(Web document revisions)
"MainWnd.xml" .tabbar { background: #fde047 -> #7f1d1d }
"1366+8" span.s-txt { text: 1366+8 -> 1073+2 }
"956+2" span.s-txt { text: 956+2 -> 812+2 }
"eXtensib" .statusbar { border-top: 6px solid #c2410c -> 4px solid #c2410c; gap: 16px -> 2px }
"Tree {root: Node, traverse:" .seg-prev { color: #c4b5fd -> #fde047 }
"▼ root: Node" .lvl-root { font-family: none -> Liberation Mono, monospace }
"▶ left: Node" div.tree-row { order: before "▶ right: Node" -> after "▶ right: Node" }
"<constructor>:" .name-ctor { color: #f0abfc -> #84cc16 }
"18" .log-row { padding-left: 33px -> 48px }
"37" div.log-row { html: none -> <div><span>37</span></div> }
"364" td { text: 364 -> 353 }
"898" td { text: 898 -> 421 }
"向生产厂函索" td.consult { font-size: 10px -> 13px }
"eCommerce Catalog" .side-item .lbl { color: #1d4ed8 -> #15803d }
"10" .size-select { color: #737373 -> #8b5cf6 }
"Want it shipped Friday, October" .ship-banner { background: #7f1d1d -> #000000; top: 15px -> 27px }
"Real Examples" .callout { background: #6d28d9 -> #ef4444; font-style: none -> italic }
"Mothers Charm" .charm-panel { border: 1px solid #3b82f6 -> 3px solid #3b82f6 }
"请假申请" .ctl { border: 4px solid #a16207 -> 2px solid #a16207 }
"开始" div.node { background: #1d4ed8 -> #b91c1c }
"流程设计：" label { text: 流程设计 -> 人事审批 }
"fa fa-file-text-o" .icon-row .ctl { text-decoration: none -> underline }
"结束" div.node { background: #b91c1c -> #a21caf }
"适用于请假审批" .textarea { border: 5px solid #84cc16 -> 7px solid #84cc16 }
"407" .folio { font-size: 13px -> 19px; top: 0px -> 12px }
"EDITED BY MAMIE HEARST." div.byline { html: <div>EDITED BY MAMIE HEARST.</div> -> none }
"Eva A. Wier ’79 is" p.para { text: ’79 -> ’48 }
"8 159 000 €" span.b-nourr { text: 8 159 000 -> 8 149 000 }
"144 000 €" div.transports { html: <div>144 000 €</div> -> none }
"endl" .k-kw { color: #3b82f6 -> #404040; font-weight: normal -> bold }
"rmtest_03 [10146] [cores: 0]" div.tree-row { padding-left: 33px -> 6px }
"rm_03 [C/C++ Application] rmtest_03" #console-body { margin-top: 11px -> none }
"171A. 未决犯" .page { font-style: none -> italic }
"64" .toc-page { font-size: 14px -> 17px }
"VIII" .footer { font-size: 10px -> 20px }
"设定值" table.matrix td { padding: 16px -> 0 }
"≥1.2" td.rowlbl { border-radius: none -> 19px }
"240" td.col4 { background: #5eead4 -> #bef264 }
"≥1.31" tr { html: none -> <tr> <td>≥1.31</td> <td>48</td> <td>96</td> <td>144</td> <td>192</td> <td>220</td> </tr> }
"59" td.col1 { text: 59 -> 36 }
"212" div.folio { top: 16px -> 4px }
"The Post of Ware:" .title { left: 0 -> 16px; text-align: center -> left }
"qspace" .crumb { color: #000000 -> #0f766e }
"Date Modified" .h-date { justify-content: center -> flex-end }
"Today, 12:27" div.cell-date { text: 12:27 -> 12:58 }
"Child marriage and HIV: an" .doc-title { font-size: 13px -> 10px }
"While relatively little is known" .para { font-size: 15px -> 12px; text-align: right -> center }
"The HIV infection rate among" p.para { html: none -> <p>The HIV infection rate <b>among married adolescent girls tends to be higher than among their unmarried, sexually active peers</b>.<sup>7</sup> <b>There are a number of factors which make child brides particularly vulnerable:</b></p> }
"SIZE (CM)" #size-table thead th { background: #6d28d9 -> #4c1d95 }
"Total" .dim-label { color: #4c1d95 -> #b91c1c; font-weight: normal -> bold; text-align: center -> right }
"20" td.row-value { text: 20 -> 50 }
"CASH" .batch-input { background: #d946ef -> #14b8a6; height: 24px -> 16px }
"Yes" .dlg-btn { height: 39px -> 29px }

* **Problem statement**:
Begin at the first line of the records above and quote every line verbatim through the one that contains "text-decoration: none ->".

* **Task result**:
"MainWnd.xml" .tabbar { background: #fde047 -> #7f1d1d }
"1366+8" span.s-txt { text: 1366+8 -> 1073+2 }
"956+2" span.s-txt { text: 956+2 -> 812+2 }
"eXtensib" .statusbar { border-top: 6px solid #c2410c -> 4px solid #c2410c; gap: 16px -> 2px }
"Tree {root: Node, traverse:" .seg-prev { color: #c4b5fd -> #fde047 }
"▼ root: Node" .lvl-root { font-family: none -> Liberation Mono, monospace }
"▶ left: Node" div.tree-row { order: before "▶ right: Node" -> after "▶ right: Node" }
"<constructor>:" .name-ctor { color: #f0abfc -> #84cc16 }
"18" .log-row { padding-left: 33px -> 48px }
"37" div.log-row { html: none -> <div><span>37</span></div> }
"364" td { text: 364 -> 353 }
"898" td { text: 898 -> 421 }
"向生产厂函索" td.consult { font-size: 10px -> 13px }
"eCommerce Catalog" .side-item .lbl { color: #1d4ed8 -> #15803d }
"10" .size-select { color: #737373 -> #8b5cf6 }
"Want it shipped Friday, October" .ship-banner { background: #7f1d1d -> #000000; top: 15px -> 27px }
"Real Examples" .callout { background: #6d28d9 -> #ef4444; font-style: none -> italic }
"Mothers Charm" .charm-panel { border: 1px solid #3b82f6 -> 3px solid #3b82f6 }
"请假申请" .ctl { border: 4px solid #a16207 -> 2px solid #a16207 }
"开始" div.node { background: #1d4ed8 -> #b91c1c }
"流程设计：" label { text: 流程设计 -> 人事审批 }
"fa fa-file-text-o" .icon-row .ctl { text-decoration: none -> underline }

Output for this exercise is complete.